“They Don't Build 'Em Like That Anymore” E. Francis Baldwin, B&O’s principal architect, designed the railroad’s third Oakland station (1884), which opened for business in 1885. It’s pictured here in 1984, on the centenary of its construction.
With the completion of the Oakland Hotel (1875), the second of two luxury resort complexes in the area (the other being the Deer Park Hotel, 1873), the Railroad, and, specifically, President John W. Garrett, was largely responsible for the development of Garrett County as a vacation destination. Both hotels were also designed by Baldwin.
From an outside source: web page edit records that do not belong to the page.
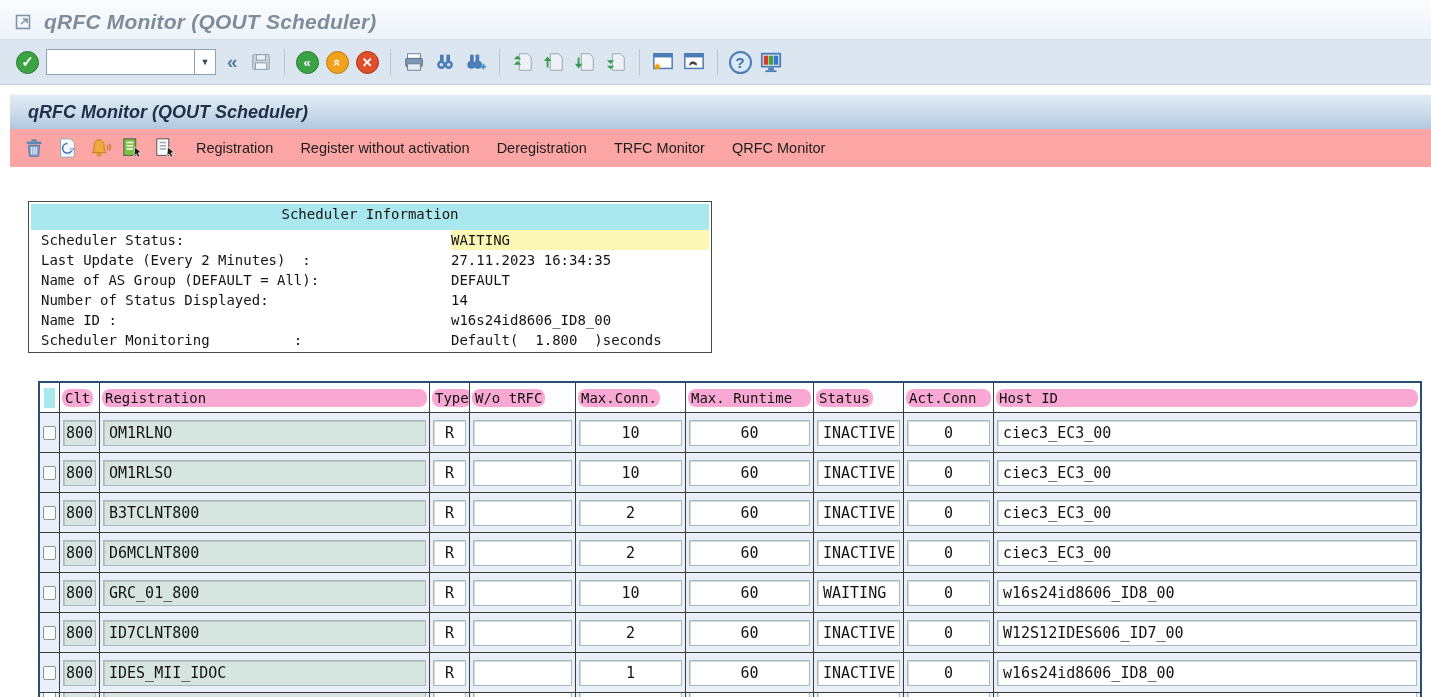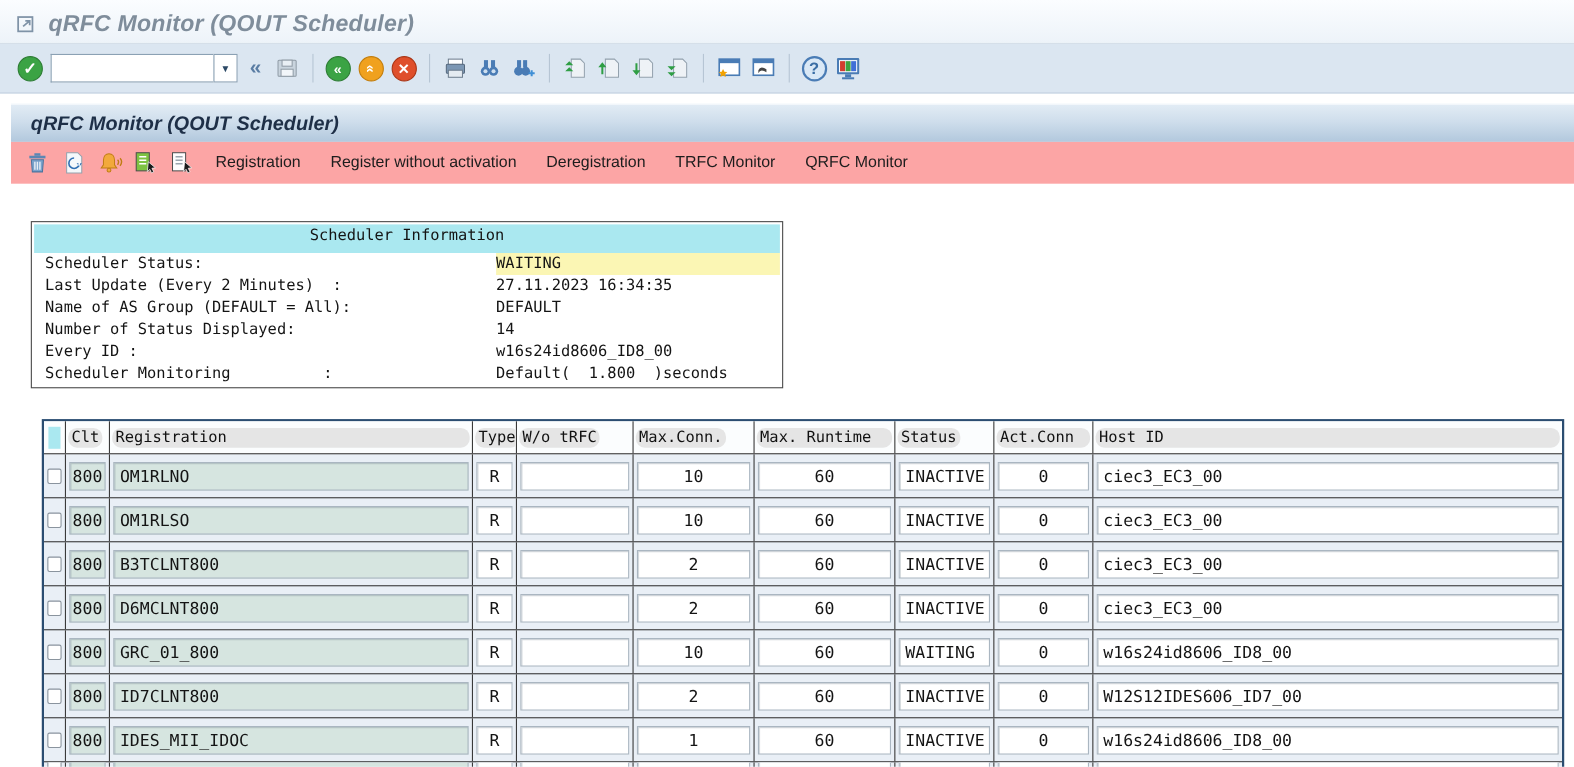--- a/index.html
+++ b/index.html
@@ -268,7 +268,7 @@
   </div>
 
   <div class="si-row">
-    <span class="si-label">Every ID :</span>
+    <span class="si-label">Name ID :</span>
     <span class="si-value">w16s24id8606_ID8_00</span>
   </div>
 

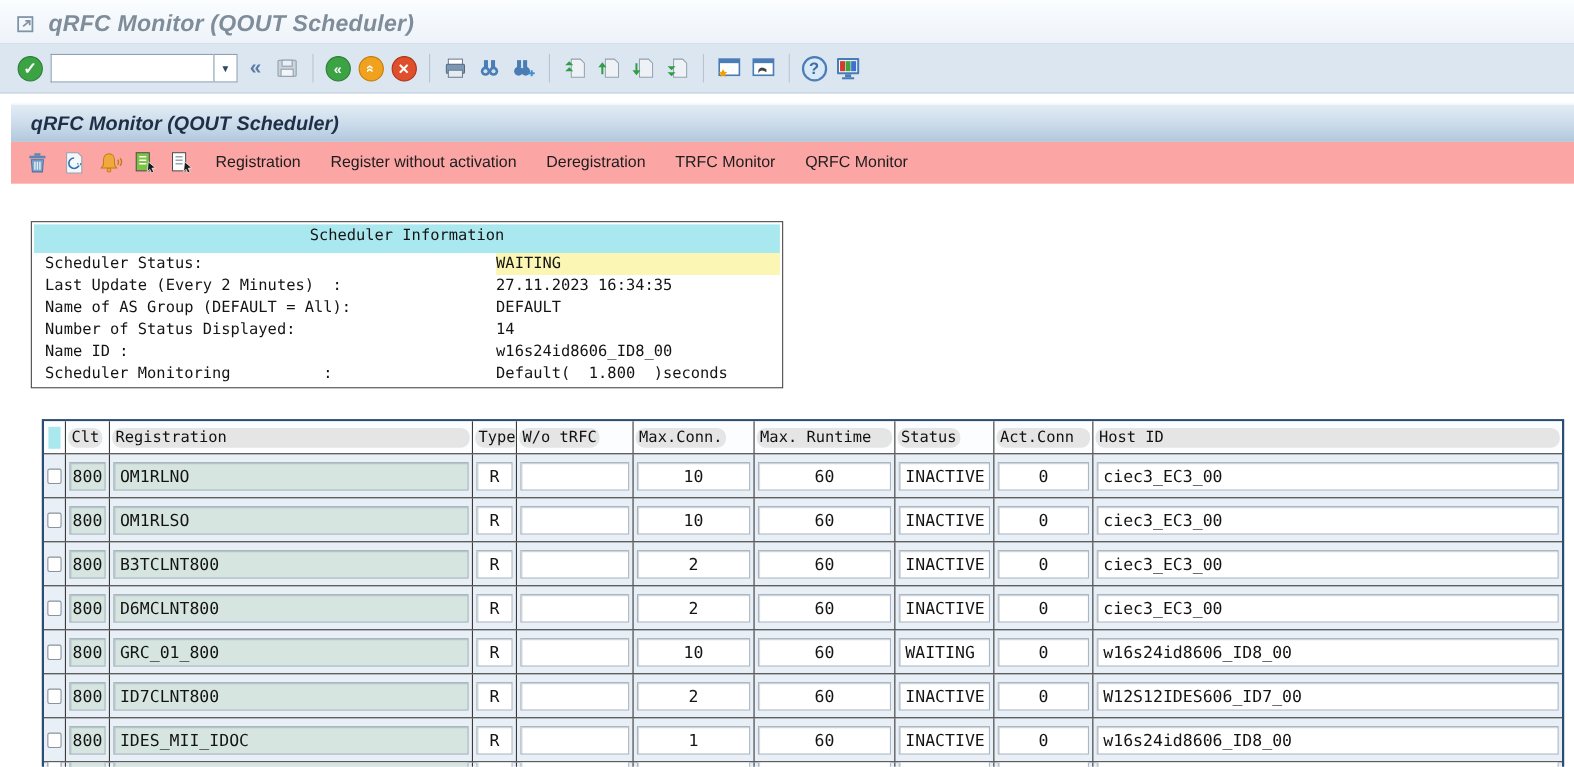--- a/index.html
+++ b/index.html
@@ -60,7 +60,7 @@
   .th { border-right:1px solid #3a3a3a; display:flex; align-items:center; padding:0 2px;
     font-family:"DejaVu Sans Mono", monospace; font-size:14px; color:#111; overflow:hidden; }
   .th:last-child { border-right:none; }
-  .hl-cyan { background:#e5e5e5; padding:1px 3px; white-space:pre;border-radius:8px; }
+  .hl-cyan { background:#f9a8d4; padding:1px 3px; white-space:pre;border-radius:8px; }
   .wfull { flex:1; }
   .selhdr { width:11px; height:20px; background:#aae8f0; margin-left:2px; }
   .trow { height:40px; border-bottom:1px solid #3a3a3a; }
When it came time to replace Oakland’s modest (second) B&O station, the burgeoning passenger traffic being generated by the resorts was more than sufficient to justify this elaborate Queen Anne-style depot in what would otherwise be a sle_py backwater in the Alleghenies.
The last regular B&O passenger train to call here was No. 12 on April 30, 1971. However, there was a brief respite from disuse during the tenure of Amtrak’s Washington–Cincinnati Shenandoah (Nos. 32/33) from 1976 until 1981.
Saving it from planned demolition, the town of Oakland purchased the station from the railroad (CSX) in 1998, and completely restored it by 2000. The building remains in use today (2023) as the Oakland B&O Museum.